The following diagram provides a high-level overview of AWS services and features through a sample use case. Although the example uses Customer A and Customer B for illustration, these can represent distinct business units (such as departments, companies, or teams) with different compliance requirements, rather than only individual customers.

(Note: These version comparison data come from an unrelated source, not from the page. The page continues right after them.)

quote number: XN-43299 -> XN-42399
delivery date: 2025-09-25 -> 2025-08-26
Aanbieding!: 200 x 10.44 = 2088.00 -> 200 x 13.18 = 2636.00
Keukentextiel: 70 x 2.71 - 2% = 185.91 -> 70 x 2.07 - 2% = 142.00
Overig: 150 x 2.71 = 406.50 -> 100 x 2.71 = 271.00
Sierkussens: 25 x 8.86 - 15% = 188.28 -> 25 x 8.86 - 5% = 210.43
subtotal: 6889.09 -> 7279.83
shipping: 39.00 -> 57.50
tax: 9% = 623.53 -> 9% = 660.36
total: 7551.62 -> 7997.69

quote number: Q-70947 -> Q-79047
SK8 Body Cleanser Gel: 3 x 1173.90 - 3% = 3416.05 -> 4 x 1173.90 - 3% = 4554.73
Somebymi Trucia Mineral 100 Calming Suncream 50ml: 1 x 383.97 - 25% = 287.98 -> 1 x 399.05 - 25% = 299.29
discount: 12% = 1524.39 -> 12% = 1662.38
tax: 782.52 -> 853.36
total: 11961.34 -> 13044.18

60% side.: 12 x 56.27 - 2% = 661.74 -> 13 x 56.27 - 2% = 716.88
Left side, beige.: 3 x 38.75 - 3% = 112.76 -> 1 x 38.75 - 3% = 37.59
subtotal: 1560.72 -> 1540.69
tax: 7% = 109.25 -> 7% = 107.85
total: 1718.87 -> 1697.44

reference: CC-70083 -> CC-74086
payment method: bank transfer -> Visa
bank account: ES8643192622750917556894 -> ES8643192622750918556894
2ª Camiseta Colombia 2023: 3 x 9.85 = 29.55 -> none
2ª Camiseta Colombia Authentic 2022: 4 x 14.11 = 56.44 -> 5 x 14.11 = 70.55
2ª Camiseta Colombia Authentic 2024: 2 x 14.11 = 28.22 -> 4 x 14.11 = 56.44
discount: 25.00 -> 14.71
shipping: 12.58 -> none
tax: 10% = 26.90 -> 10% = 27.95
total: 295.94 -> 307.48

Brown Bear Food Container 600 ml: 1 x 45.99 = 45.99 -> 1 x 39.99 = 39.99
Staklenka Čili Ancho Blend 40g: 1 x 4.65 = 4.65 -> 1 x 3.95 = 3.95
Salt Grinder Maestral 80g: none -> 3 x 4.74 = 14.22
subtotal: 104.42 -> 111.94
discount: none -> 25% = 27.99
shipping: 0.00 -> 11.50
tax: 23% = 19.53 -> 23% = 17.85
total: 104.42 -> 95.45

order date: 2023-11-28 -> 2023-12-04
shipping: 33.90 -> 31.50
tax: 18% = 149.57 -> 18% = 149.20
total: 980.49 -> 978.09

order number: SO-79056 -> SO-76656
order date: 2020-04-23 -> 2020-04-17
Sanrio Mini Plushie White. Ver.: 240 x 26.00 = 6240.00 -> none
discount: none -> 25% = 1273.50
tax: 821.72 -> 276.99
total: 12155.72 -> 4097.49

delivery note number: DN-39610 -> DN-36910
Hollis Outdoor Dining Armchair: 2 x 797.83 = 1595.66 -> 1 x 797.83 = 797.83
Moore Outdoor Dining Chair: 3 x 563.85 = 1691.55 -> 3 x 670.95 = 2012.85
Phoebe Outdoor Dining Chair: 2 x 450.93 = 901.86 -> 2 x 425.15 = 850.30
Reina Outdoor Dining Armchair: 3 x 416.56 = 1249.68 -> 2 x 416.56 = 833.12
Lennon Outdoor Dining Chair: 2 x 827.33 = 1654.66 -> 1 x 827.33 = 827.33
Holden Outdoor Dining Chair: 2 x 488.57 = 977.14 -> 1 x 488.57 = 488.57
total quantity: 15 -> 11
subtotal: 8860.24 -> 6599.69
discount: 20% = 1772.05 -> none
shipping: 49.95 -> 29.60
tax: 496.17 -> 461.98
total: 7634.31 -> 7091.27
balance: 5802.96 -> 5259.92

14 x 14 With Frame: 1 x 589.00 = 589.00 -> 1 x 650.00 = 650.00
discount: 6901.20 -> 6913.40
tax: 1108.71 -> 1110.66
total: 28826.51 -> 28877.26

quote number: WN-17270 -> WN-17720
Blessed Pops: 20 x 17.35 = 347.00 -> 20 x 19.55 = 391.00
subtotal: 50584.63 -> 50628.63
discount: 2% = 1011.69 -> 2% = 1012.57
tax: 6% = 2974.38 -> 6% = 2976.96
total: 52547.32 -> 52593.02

The workflow consists of the following steps:

Customer data is uploaded along with metadata indicating data ownership and other properties to specific folders in an S3 bucket.
The S3 bucket, containing customer data and metadata, is configured as a knowledge base data source. Amazon Bedrock Knowledge Bases ingests the data, along with the metadata, from the source repository and a knowledge base sync is performed.
A customer initiates a query using a frontend application with metadata filters against the Amazon Bedrock knowledge base. An access control metadata filter must be in place to make sure that the customer only accesses data they own; the customer can apply additional filters to further refine query results. This combined query and filter is passed to the RetrieveAndGenerate API.
The RetrieveAndGenerate API handles the core RAG workflow. It consists of several sub-steps:

The user query is converted into a vector representation (embedding).
Using the query embedding and the metadata filter, relevant documents are retrieved from the knowledge base.
The original query is augmented with the retrieved documents, providing context for the large language model (LLM).
The LLM generates a response based on the augmented query and retrieved context.

Finally, the generated response is sent back to the user.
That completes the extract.